- [Problem statement]: Whenever the string "peak" appears in a line below, please copy the line out.

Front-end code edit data
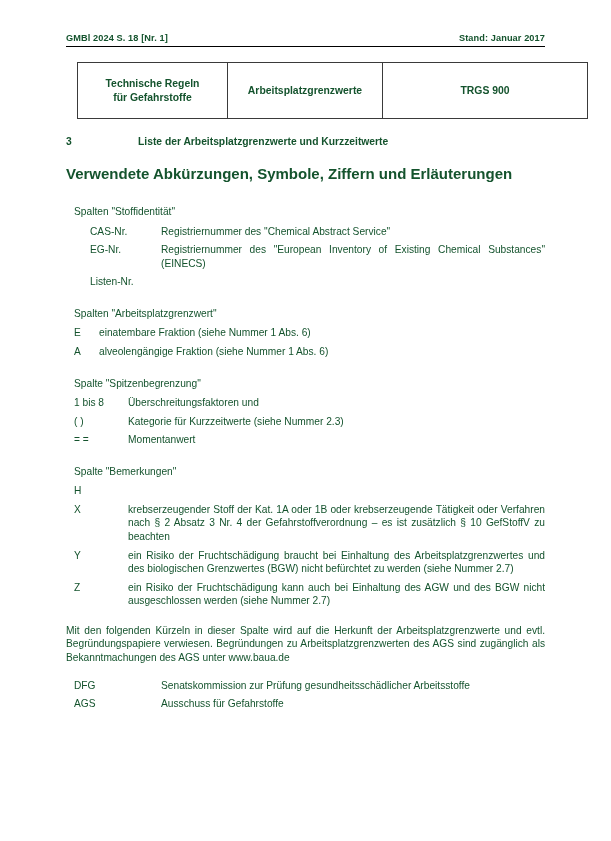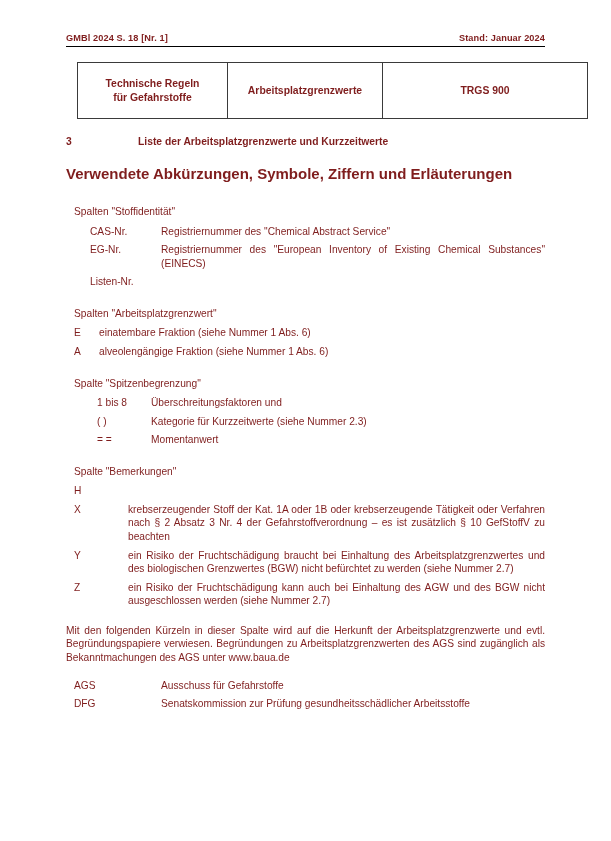--- a/index.html
+++ b/index.html
@@ -13,7 +13,7 @@
     height: 841px;
     background: #ffffff;
     font-family: "Liberation Sans", sans-serif;
-    color: #7f1d1d;
+    color: #14532d;
     overflow: hidden;
     box-sizing: border-box;
   }

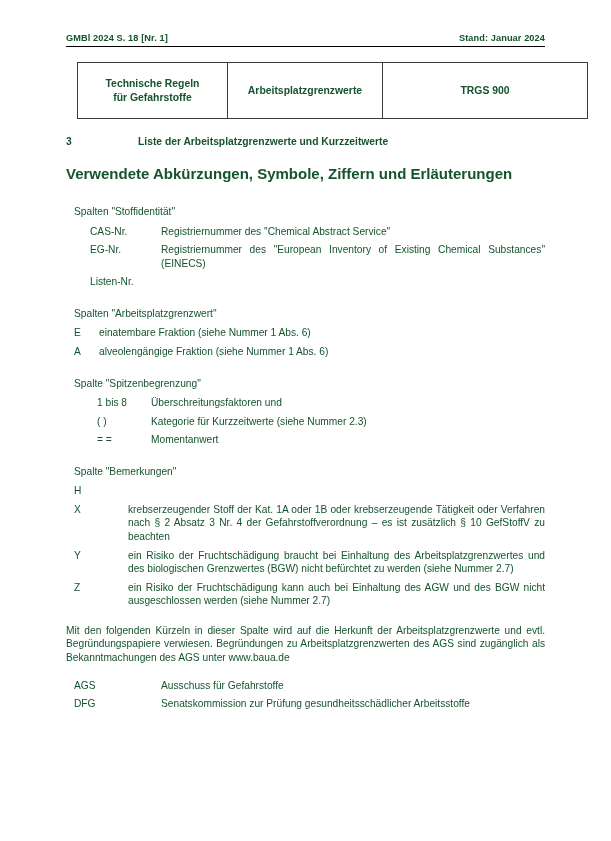--- a/index.html
+++ b/index.html
@@ -130,7 +130,7 @@
 
   <div class="runhead">
     <span>GMBl 2024 S. 18 [Nr. 1]</span>
-    <span>Stand: Januar 2024</span>
+    <span>Stand: Januar 2017</span>
   </div>
 
   <div class="titlebox">

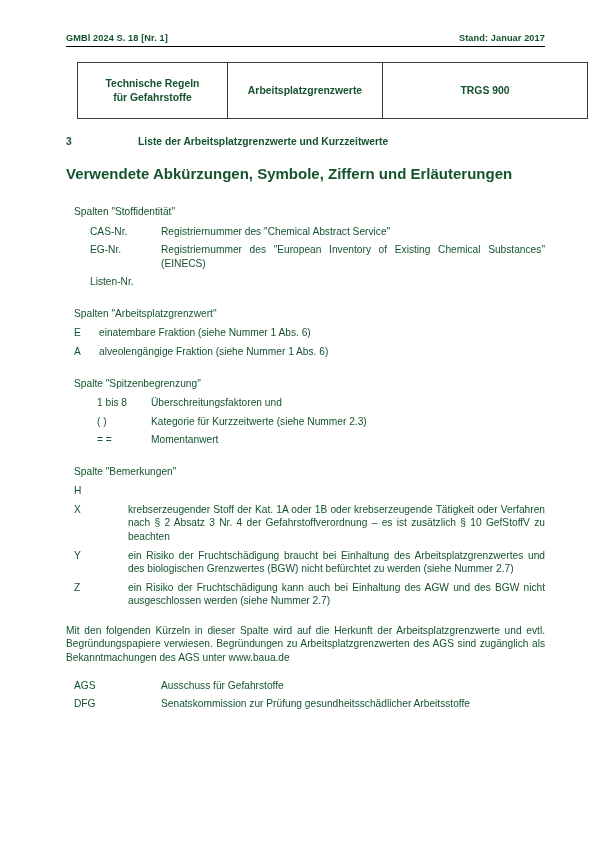--- a/index.html
+++ b/index.html
@@ -113,7 +113,7 @@
   
   .ind-identity .key { width: 79px; margin-left: 16px; }
   .ind-fraction .key { width: 33px; }
-  .ind-peak     .key { width: 62px; margin-left: 23px; }
+  .ind-peak     .key { width: 62px; }
   .ind-remark   .key { width: 62px; }
   .ind-source   .key { width: 95px; }
 

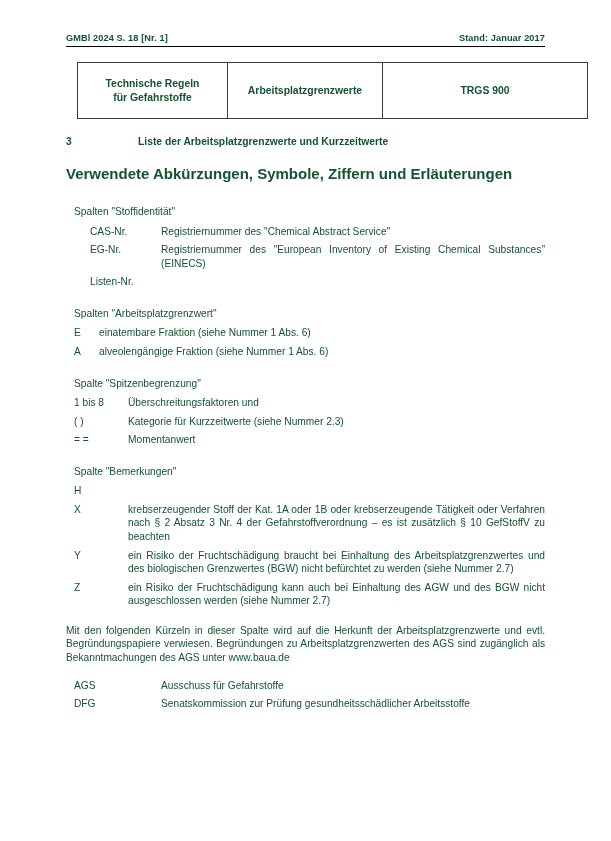--- a/index.html
+++ b/index.html
@@ -217,13 +217,13 @@
     <div class="block">
       <p class="para">Mit den folgenden Kürzeln in dieser Spalte wird auf die Herkunft der Arbeitsplatzgrenzwerte und evtl. Begründungspapiere verwiesen. Begründungen zu Arbeitsplatzgrenzwerten des AGS sind zugänglich als Bekanntmachungen des AGS unter www.baua.de</p>
       <div class="row ind-source">
+        <span class="key">DFG</span>
+        <span class="val">Senatskommission zur Prüfung gesundheitsschädlicher Arbeitsstoffe</span>
+      </div>
+      <div class="row ind-source">
         <span class="key">AGS</span>
         <span class="val">Ausschuss für Gefahrstoffe</span>
       </div>
-      <div class="row ind-source">
-        <span class="key">DFG</span>
-        <span class="val">Senatskommission zur Prüfung gesundheitsschädlicher Arbeitsstoffe</span>
-      </div>
     </div>
 
   </div>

- [Task solution]:
-  .ind-peak     .key { width: 62px; margin-left: 23px; }
+  .ind-peak     .key { width: 62px; }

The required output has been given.